Additionally, we did not see any neurological toxicity, which can be associated with this type of therapy. With a median follow-up time of 18.8 months median PFS and median duration of response had not been reached also highlighting the durability of the response. We believe that GC012F has potential applications across hematologic malignancies, including multiple myeloma and will further bolster our hematology pipeline, adding to Calquence AZD-0486, our CD19 CD3 next-generation bispecific T cell engager and AZD0305, our GPRC5D targeting antibody drug conjugate. We also have 2 further homegrown hematology molecules, which have just entered the clinic. A CD123 antibody drug conjugate, ASD-9829 and a PRMT5 inhibitor AZD3470. We look forward to updating you on our exciting hematology pipeline over the course of this year.
And with that, can you please advance to the next slide, and I’ll pass over to Ruud to cover biopharmaceuticals performance.
Ruud Dobber: Thank you so much, Susan. Biopharmaceuticals delivered total revenue of $18.4 billion in 2023 and driven by growth of 18% in CRM and 10% in RNI. Key highlights for the year included Farxiga nearing $6 billion in total revenue and R&I returning to double-digit growth. Turning now to the fourth quarter, where within R&I, nearly half of the total revenue came from Fasenra, Despres, Sanalla and Breztri. These medicines grew by a combined 40% and more than offsetting the impact of Symbicort generic entry. And in V&I, Beyfortus continued to see strong demand in its first RSV season, generating $95 million of product sales and alliance revenue for AstraZeneca in the quarter. Lastly, we received our first sales related milestone payments from Sanofi totaling $27 million.

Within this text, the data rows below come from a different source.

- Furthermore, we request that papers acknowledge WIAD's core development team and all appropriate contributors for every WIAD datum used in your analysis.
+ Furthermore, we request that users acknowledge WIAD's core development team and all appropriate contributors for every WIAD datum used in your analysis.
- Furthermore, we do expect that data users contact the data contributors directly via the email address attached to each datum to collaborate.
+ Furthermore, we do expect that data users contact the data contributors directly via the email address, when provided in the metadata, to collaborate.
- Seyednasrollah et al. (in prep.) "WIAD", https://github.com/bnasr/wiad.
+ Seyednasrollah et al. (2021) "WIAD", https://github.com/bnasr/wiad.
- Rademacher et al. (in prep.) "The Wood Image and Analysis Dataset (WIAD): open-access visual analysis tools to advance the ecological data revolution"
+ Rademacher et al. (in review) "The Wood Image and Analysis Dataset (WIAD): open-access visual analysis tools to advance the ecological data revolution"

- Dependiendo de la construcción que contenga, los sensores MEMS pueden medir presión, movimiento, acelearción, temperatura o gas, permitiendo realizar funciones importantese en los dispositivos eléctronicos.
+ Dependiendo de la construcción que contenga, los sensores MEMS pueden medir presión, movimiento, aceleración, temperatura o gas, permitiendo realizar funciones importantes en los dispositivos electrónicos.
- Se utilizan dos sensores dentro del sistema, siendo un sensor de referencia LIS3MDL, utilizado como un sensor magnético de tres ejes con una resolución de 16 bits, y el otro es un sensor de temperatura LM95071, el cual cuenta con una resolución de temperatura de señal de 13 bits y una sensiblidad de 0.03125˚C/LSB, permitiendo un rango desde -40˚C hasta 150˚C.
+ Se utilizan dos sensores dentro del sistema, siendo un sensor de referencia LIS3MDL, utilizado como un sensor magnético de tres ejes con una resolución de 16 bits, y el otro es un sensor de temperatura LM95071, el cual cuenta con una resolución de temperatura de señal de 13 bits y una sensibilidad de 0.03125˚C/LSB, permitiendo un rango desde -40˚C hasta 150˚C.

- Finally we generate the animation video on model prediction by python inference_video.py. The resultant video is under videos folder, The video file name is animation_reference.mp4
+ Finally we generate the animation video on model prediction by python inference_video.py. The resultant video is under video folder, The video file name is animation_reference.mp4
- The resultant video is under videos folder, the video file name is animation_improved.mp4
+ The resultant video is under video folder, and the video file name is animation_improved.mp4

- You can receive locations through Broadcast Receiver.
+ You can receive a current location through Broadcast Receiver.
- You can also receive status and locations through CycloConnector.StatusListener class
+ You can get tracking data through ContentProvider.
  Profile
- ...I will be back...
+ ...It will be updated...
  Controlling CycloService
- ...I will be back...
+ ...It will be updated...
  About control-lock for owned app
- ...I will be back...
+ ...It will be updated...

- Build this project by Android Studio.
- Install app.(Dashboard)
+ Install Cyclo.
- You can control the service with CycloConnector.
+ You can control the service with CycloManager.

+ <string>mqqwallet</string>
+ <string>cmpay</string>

We have recently launched 3 innovative new medicines within biopharmaceuticals. Launches in new areas of science and medicine require us to raise awareness among patients and practitioners and often to build additional sales forces, maximizing early momentum for these launch brands is critical to delivering on their full potential. Eplontersen is an amyloidosis treatment that we are developing in partnership with Ionis. In January, it launched with the brand-new Wainua for patients with ATTR polyneuropathy, a debilitating ultra-rare disease, which is generally fatal within a decade if left untreated. AirSupra is the first rescue medicine to reduce exacerbation and treat the underlying inflammation. And we have shown with the Mandela trial, a 28% reduction in the risk of severe asthma exacerbation in adult patients compared to albuterol.